Exercise goal: Only the lines from the beginning of the data through the line holding "-31,7 +31,7 @@" belong in the answer, printed exactly and without pictures.

Supplied information:
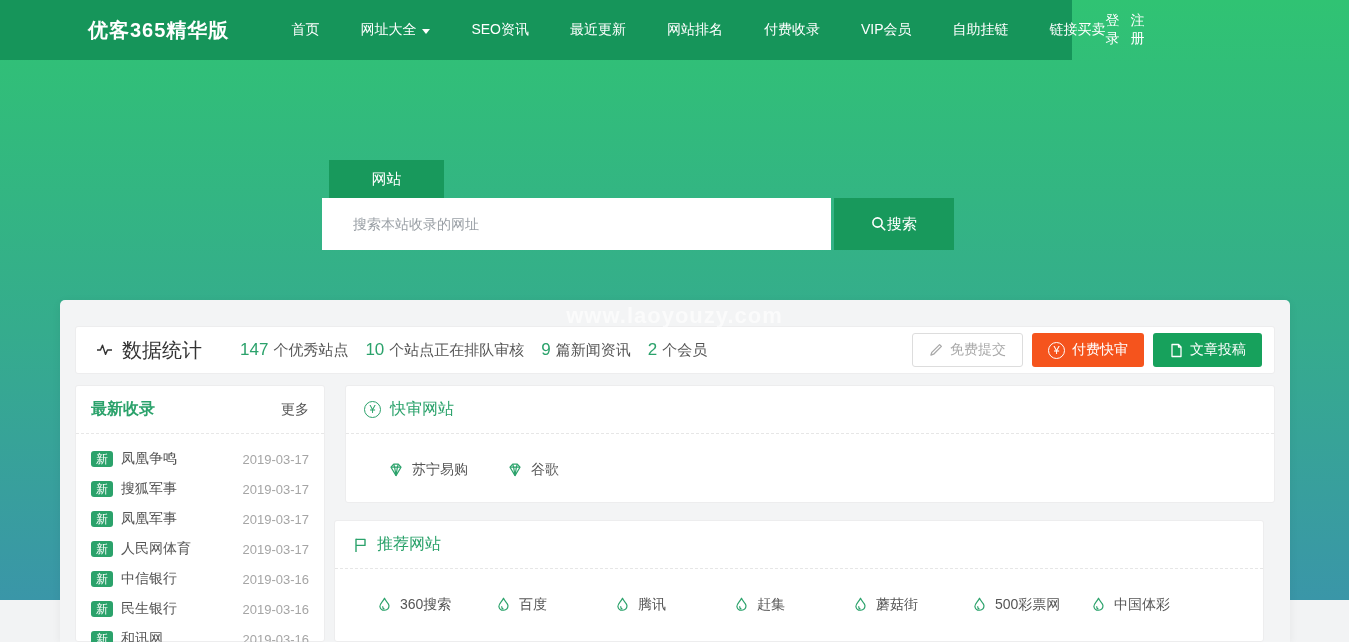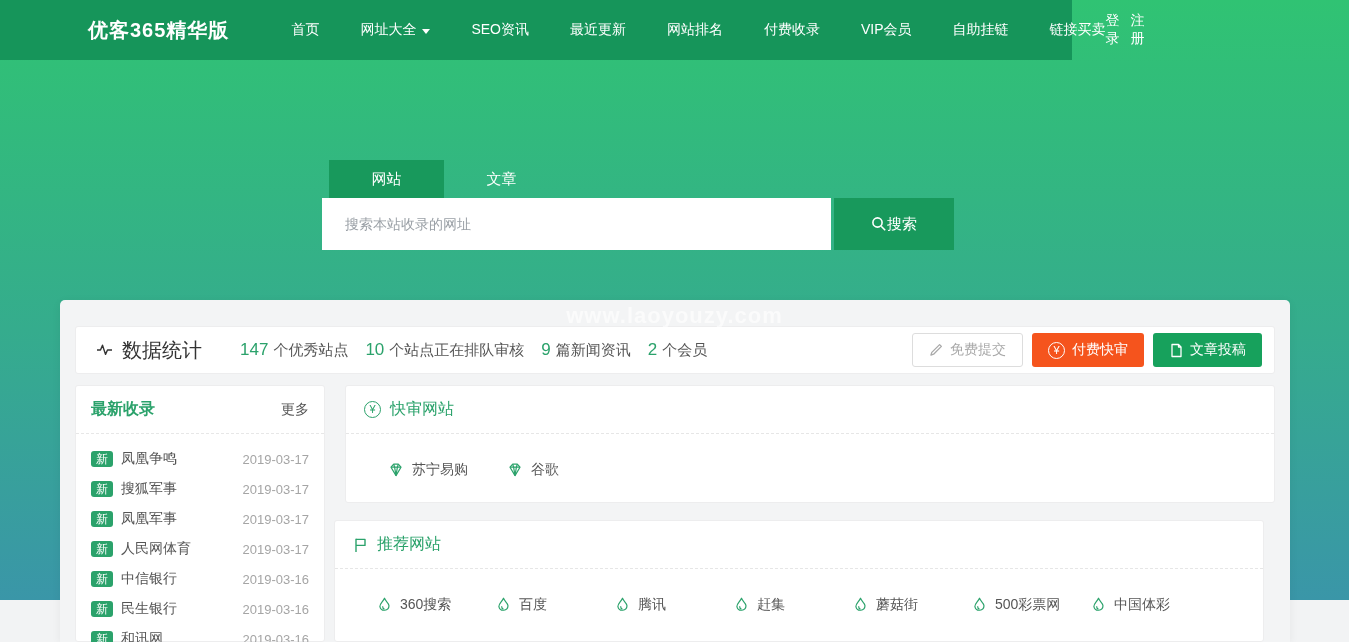--- a/index.html
+++ b/index.html
@@ -148,9 +148,6 @@
         <span>网站</span>
       </div>
 
-      <div class="tab">
-        <span>文章</span>
-      </div>
     </div>
   <div class="search-bar">
     <input class="search-input" type="text" placeholder="搜索本站收录的网址" style="">

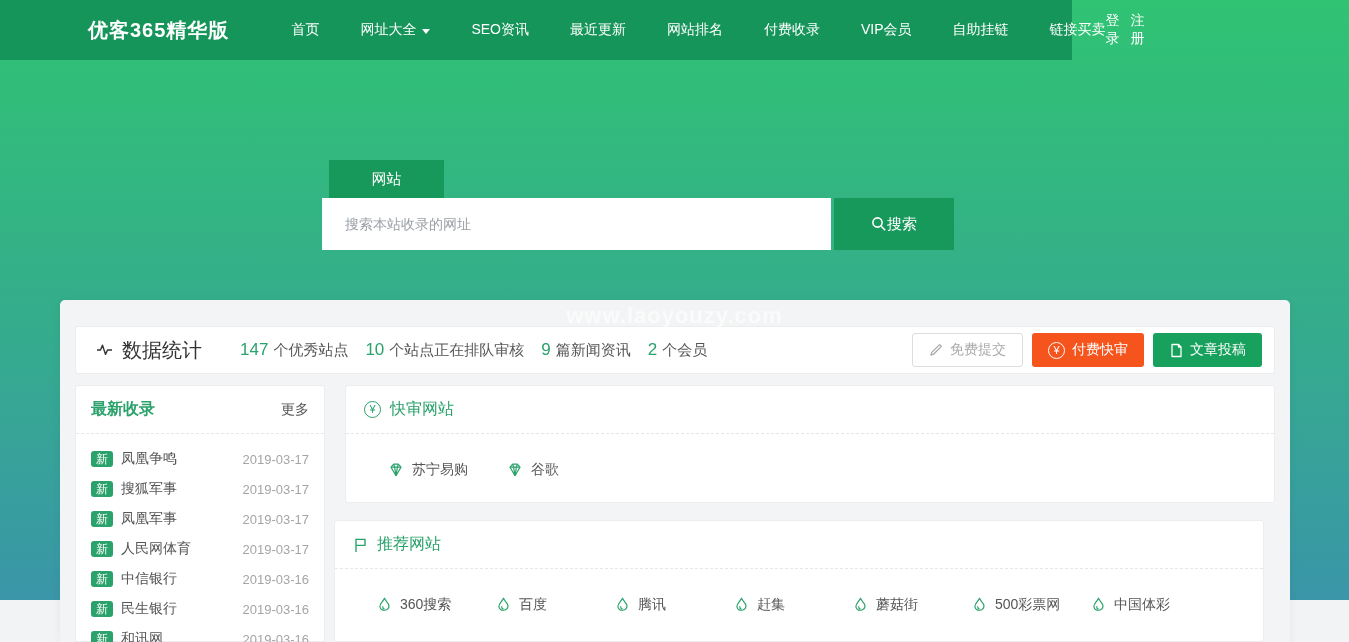--- a/index.html
+++ b/index.html
@@ -27,7 +27,7 @@
   .tab { width:115px; height:38px; line-height:38px; text-align:center; color:#fff; font-size:15px; cursor:pointer; }
   .tab.active { background:#18995c; }
   .search-bar { display:flex; }
-  .search-input { width:509px; height:52px; border:0; outline:none; padding:0 23px; font-size:14px; color:#333;
+  .search-input { width:509px; height:52px; border:0; outline:none; padding:0 31px; font-size:14px; color:#333;
                   font-family:"Liberation Sans", sans-serif; }
   .search-input::placeholder { color:#9aa0a6; }
   .search-btn { width:120px; height:52px; margin-left:3px; background:#18995c; border:0; color:#fff; font-size:15px;

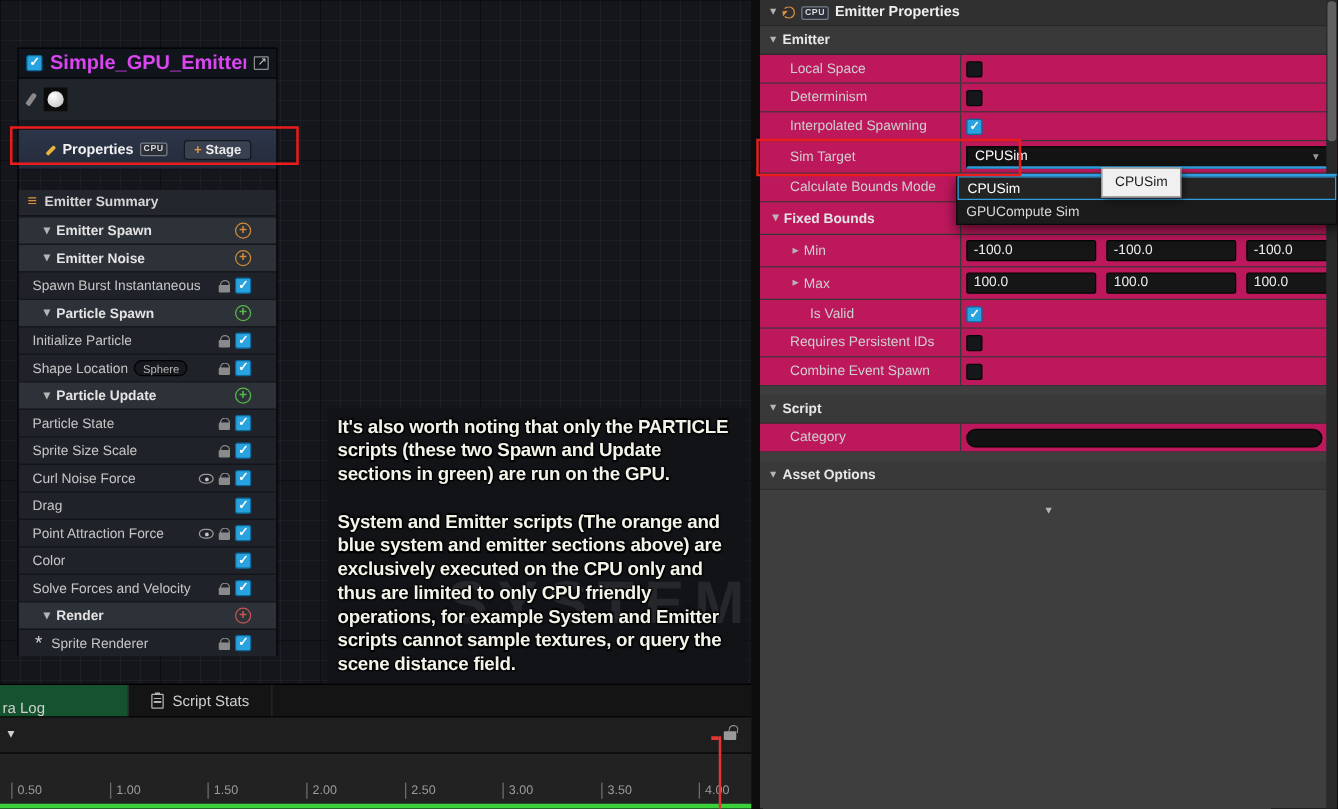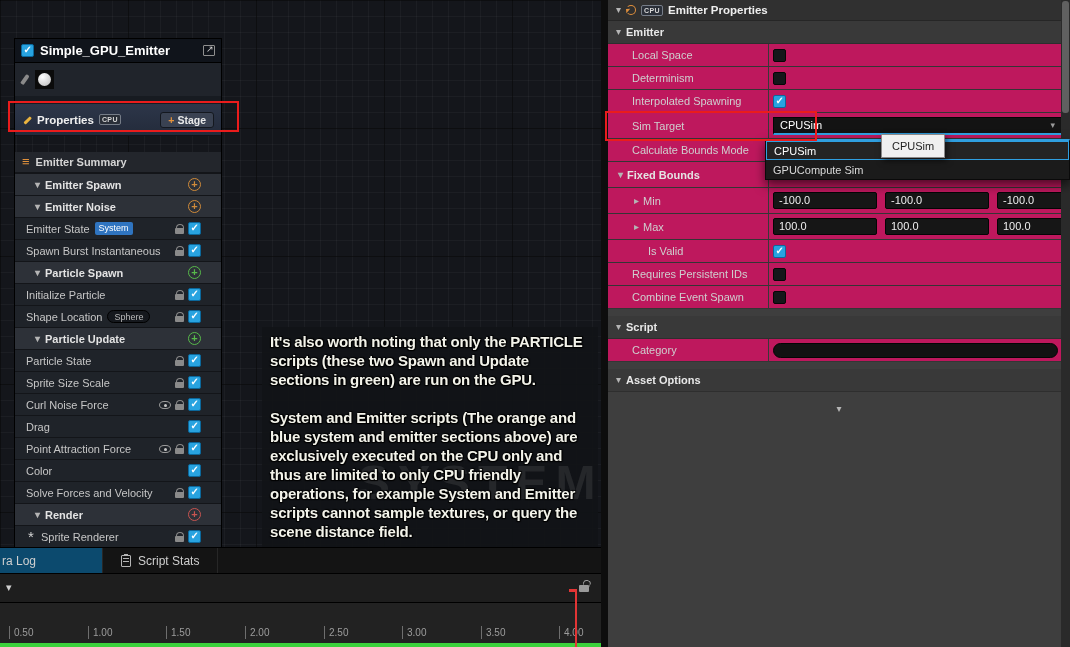--- a/index.html
+++ b/index.html
@@ -26,7 +26,7 @@
   .node { position:absolute; left:14px; top:38px; width:208px; border-left:1px solid #000; border-right:1px solid #000; }
   .node-header { height:25px; background:#10141b; border-top:1px solid #000; border-bottom:1px solid #000;
     display:flex; align-items:center; gap:6px; padding:0 6px; }
-  .node-title { font-size:13px; font-weight:bold; color:#ffffff; flex:1; white-space:nowrap; overflow:hidden; }
+  .node-title { font-size:16px; font-weight:bold; color:#d946ef; flex:1; white-space:nowrap; overflow:hidden; }
   .thumbs { height:33px; background:#20242b; display:flex; align-items:center; gap:8px; padding:0 8px; }
   .thumb-box { width:19px; height:19px; background:#0b0b0b; display:flex; align-items:center; justify-content:center; }
   .thumb-dot { width:13px; height:13px; border-radius:50%; background:radial-gradient(circle at 35% 30%, #ffffff, #b9b9b9); }

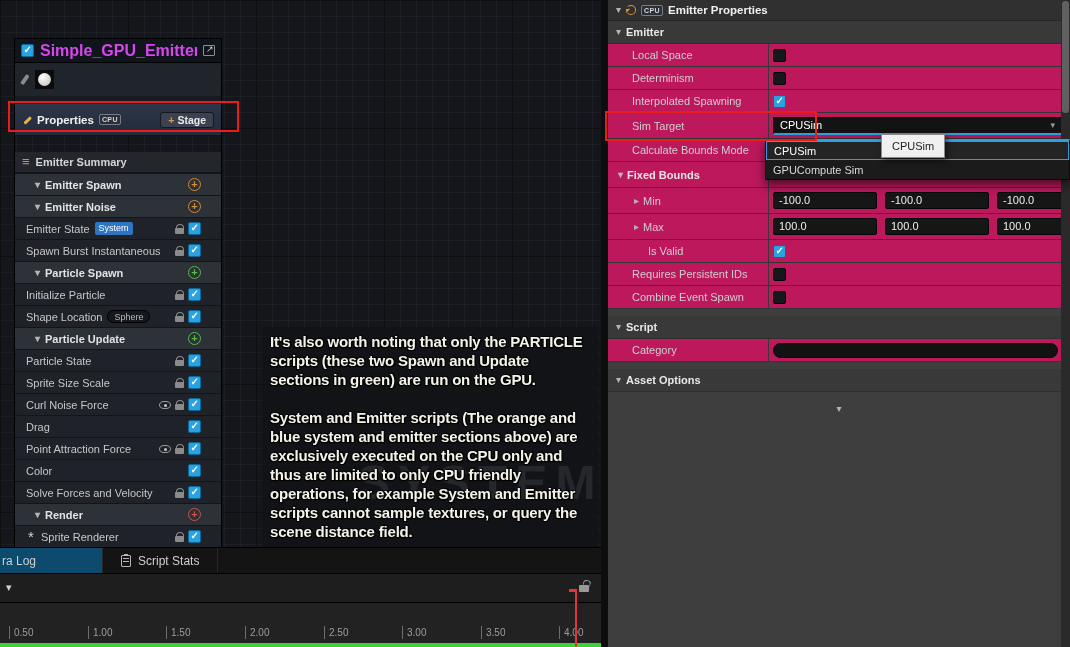--- a/index.html
+++ b/index.html
@@ -31,7 +31,7 @@
   .thumb-box { width:19px; height:19px; background:#0b0b0b; display:flex; align-items:center; justify-content:center; }
   .thumb-dot { width:13px; height:13px; border-radius:50%; background:radial-gradient(circle at 35% 30%, #ffffff, #b9b9b9); }
   .node-filler { height:8px; background:#171b21; }
-  .props-row { height:32px; background:linear-gradient(#2d3649,#232b3b); display:flex; align-items:center; gap:5px; padding:0 7px; border-bottom:1px solid #10131a; }
+  .props-row { height:32px; background:linear-gradient(#2d3649,#232b3b); display:flex; align-items:center; gap:5px; padding:0 20px; border-bottom:1px solid #10131a; }
   .props-label { font-size:11.5px; font-weight:bold; color:#f0f0f0; }
   .chip { font-size:7px; font-weight:bold; color:#d8d8d8; border:1px solid #767d88; border-radius:2px;
     padding:0 2px; line-height:9px; height:11px; display:flex; align-items:center; letter-spacing:0.4px; background:#2a2f38; }

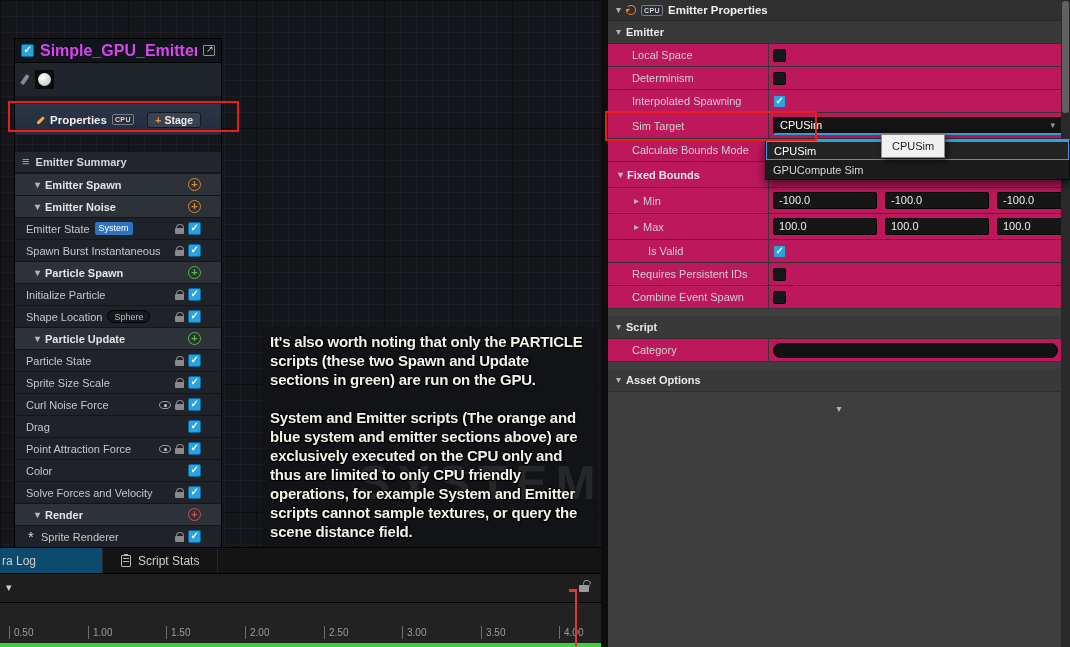--- a/index.html
+++ b/index.html
@@ -190,14 +190,6 @@
         </span>
     </div>
     <div class="srow item">
-      <span class="lbl">Emitter State</span>
-      <span class="badge-sys">System</span>
-      <span class="right-icons">
-        <span class="icon-lock"></span>
-        <span class="cb"></span>
-      </span>
-    </div>
-    <div class="srow item">
       <span class="lbl">Spawn Burst Instantaneous</span>
       <span class="right-icons">
         <span class="icon-lock"></span>

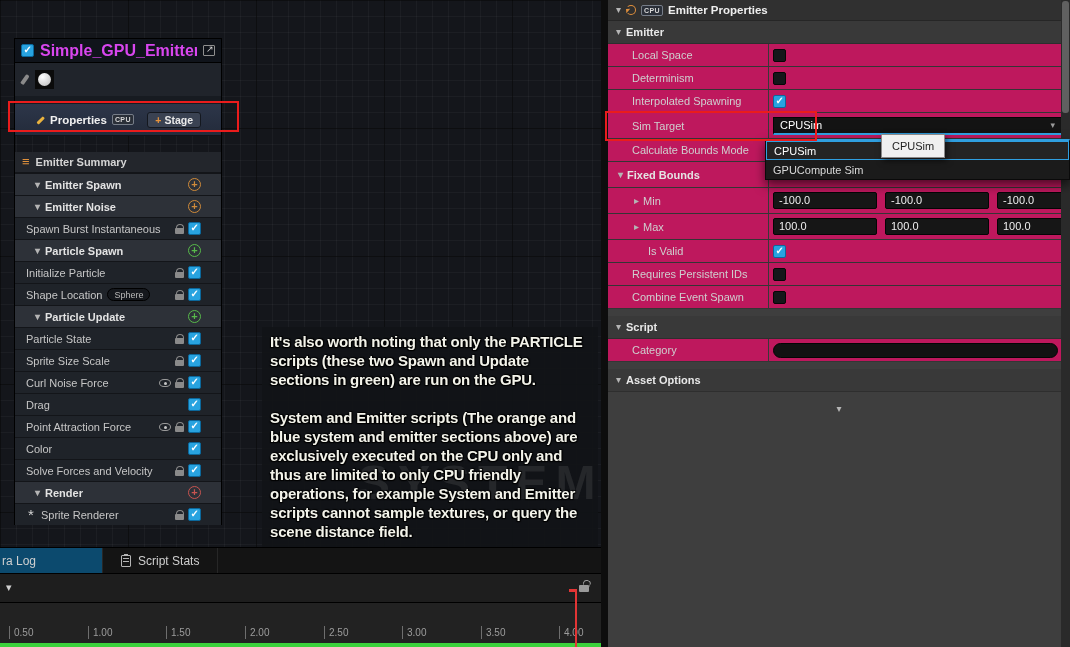--- a/index.html
+++ b/index.html
@@ -123,7 +123,7 @@
   .bottom { position:absolute; left:0; top:547px; width:601px; height:100px; background:#191919; border-top:1px solid #000; }
   .tabs { height:26px; display:flex; background:#141414; border-bottom:1px solid #000; }
   .tab { display:flex; align-items:center; gap:7px; color:#cfcfcf; font-size:12px; border-right:1px solid #272727; }
-  .tab1 { padding:0 66px 0 2px; background:#0c4a6e; }
+  .tab1 { padding:0 66px 0 2px; background:#14532d;align-items:flex-end; }
   .tab2 { padding:0 18px; }
   .subrow { height:29px; background:#1e1e1e; border-bottom:1px solid #000; position:relative; }
   .subrow .cv-d { position:absolute; left:6px; top:8px; color:#d0d0d0; font-size:11px; }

Task output:
--- a/index.html
+++ b/index.html
@@ -148,9 +148,6 @@
         <span>网站</span>
       </div>
 
-      <div class="tab">
-        <span>文章</span>
-      </div>
     </div>
   <div class="search-bar">
     <input class="search-input" type="text" placeholder="搜索本站收录的网址" style="">

--- a/index.html
+++ b/index.html
@@ -27,7 +27,7 @@
   .tab { width:115px; height:38px; line-height:38px; text-align:center; color:#fff; font-size:15px; cursor:pointer; }
   .tab.active { background:#18995c; }
   .search-bar { display:flex; }
-  .search-input { width:509px; height:52px; border:0; outline:none; padding:0 23px; font-size:14px; color:#333;
+  .search-input { width:509px; height:52px; border:0; outline:none; padding:0 31px; font-size:14px; color:#333;
                   font-family:"Liberation Sans", sans-serif; }
   .search-input::placeholder { color:#9aa0a6; }
   .search-btn { width:120px; height:52px; margin-left:3px; background:#18995c; border:0; color:#fff; font-size:15px;

--- a/index.html
+++ b/index.html
@@ -26,7 +26,7 @@
   .node { position:absolute; left:14px; top:38px; width:208px; border-left:1px solid #000; border-right:1px solid #000; }
   .node-header { height:25px; background:#10141b; border-top:1px solid #000; border-bottom:1px solid #000;
     display:flex; align-items:center; gap:6px; padding:0 6px; }
-  .node-title { font-size:13px; font-weight:bold; color:#ffffff; flex:1; white-space:nowrap; overflow:hidden; }
+  .node-title { font-size:16px; font-weight:bold; color:#d946ef; flex:1; white-space:nowrap; overflow:hidden; }
   .thumbs { height:33px; background:#20242b; display:flex; align-items:center; gap:8px; padding:0 8px; }
   .thumb-box { width:19px; height:19px; background:#0b0b0b; display:flex; align-items:center; justify-content:center; }
   .thumb-dot { width:13px; height:13px; border-radius:50%; background:radial-gradient(circle at 35% 30%, #ffffff, #b9b9b9); }

--- a/index.html
+++ b/index.html
@@ -31,7 +31,7 @@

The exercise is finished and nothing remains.